> [THE PROBLEM]
Your task is to copy the data exactly while leaving out every picture.

> [GIVEN RECORDS]
════════

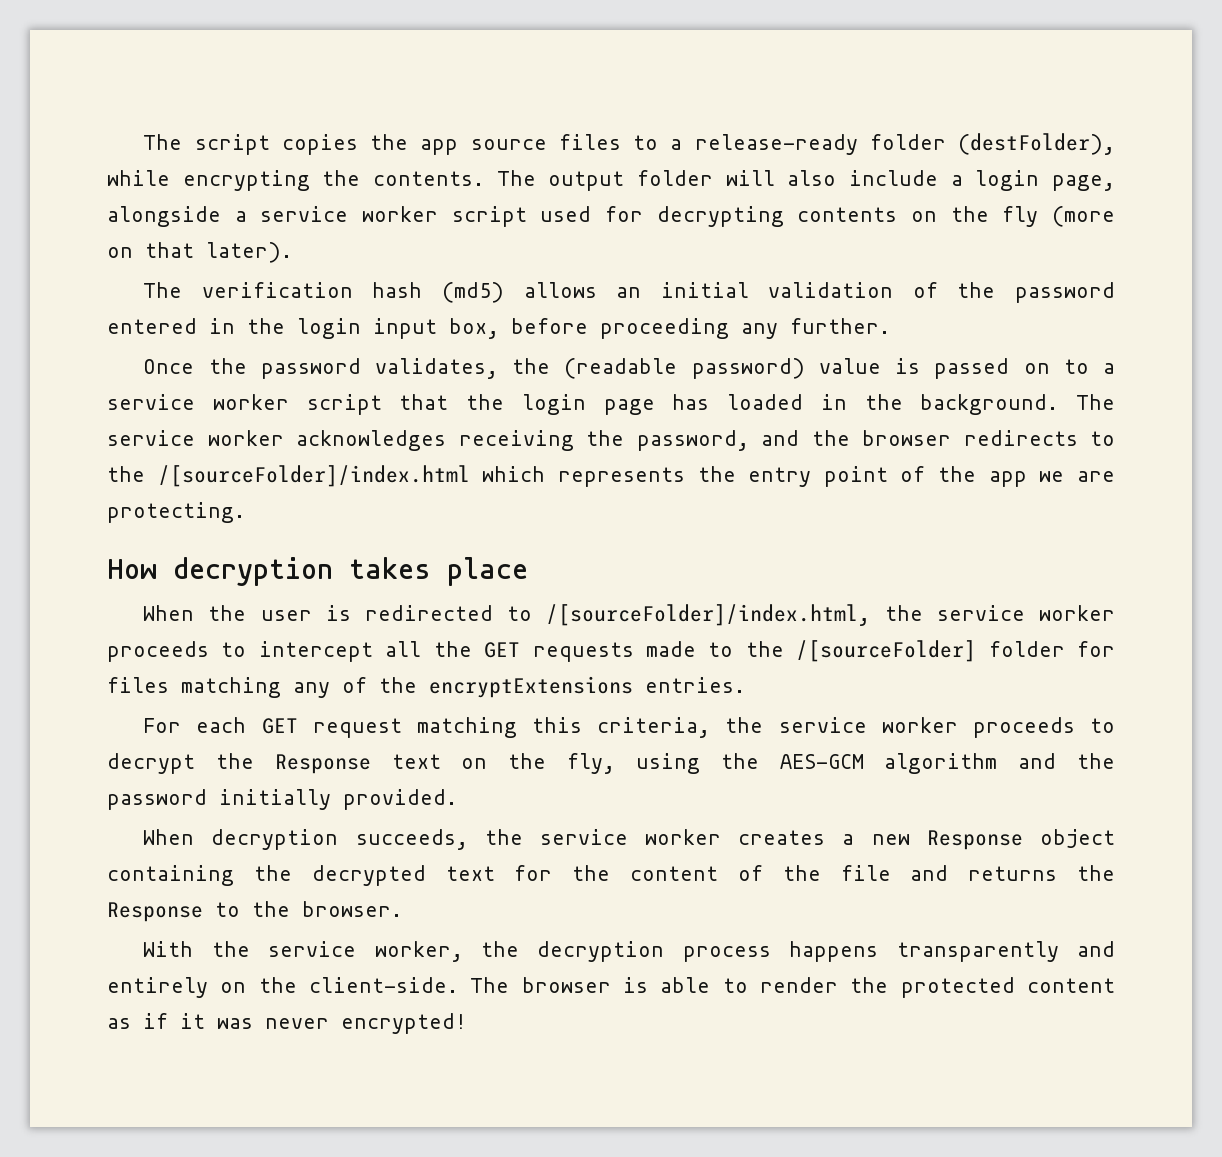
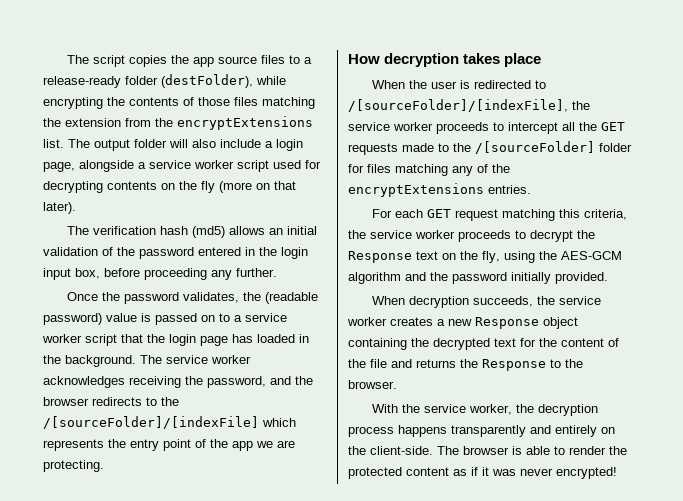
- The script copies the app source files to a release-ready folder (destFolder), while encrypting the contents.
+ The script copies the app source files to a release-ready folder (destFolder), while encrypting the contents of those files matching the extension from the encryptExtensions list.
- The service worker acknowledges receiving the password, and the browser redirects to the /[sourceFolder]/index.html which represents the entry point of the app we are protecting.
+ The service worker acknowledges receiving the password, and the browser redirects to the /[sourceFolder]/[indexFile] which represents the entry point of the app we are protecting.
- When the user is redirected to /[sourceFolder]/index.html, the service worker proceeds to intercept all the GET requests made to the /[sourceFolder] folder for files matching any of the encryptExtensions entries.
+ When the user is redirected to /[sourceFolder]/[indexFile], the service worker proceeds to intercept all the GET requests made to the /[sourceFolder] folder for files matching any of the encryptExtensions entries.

════════

> [WRITTEN SOLUTION]
- The script copies the app source files to a release-ready folder (destFolder), while encrypting the contents.
+ The script copies the app source files to a release-ready folder (destFolder), while encrypting the contents of those files matching the extension from the encryptExtensions list.
- The service worker acknowledges receiving the password, and the browser redirects to the /[sourceFolder]/index.html which represents the entry point of the app we are protecting.
+ The service worker acknowledges receiving the password, and the browser redirects to the /[sourceFolder]/[indexFile] which represents the entry point of the app we are protecting.
- When the user is redirected to /[sourceFolder]/index.html, the service worker proceeds to intercept all the GET requests made to the /[sourceFolder] folder for files matching any of the encryptExtensions entries.
+ When the user is redirected to /[sourceFolder]/[indexFile], the service worker proceeds to intercept all the GET requests made to the /[sourceFolder] folder for files matching any of the encryptExtensions entries.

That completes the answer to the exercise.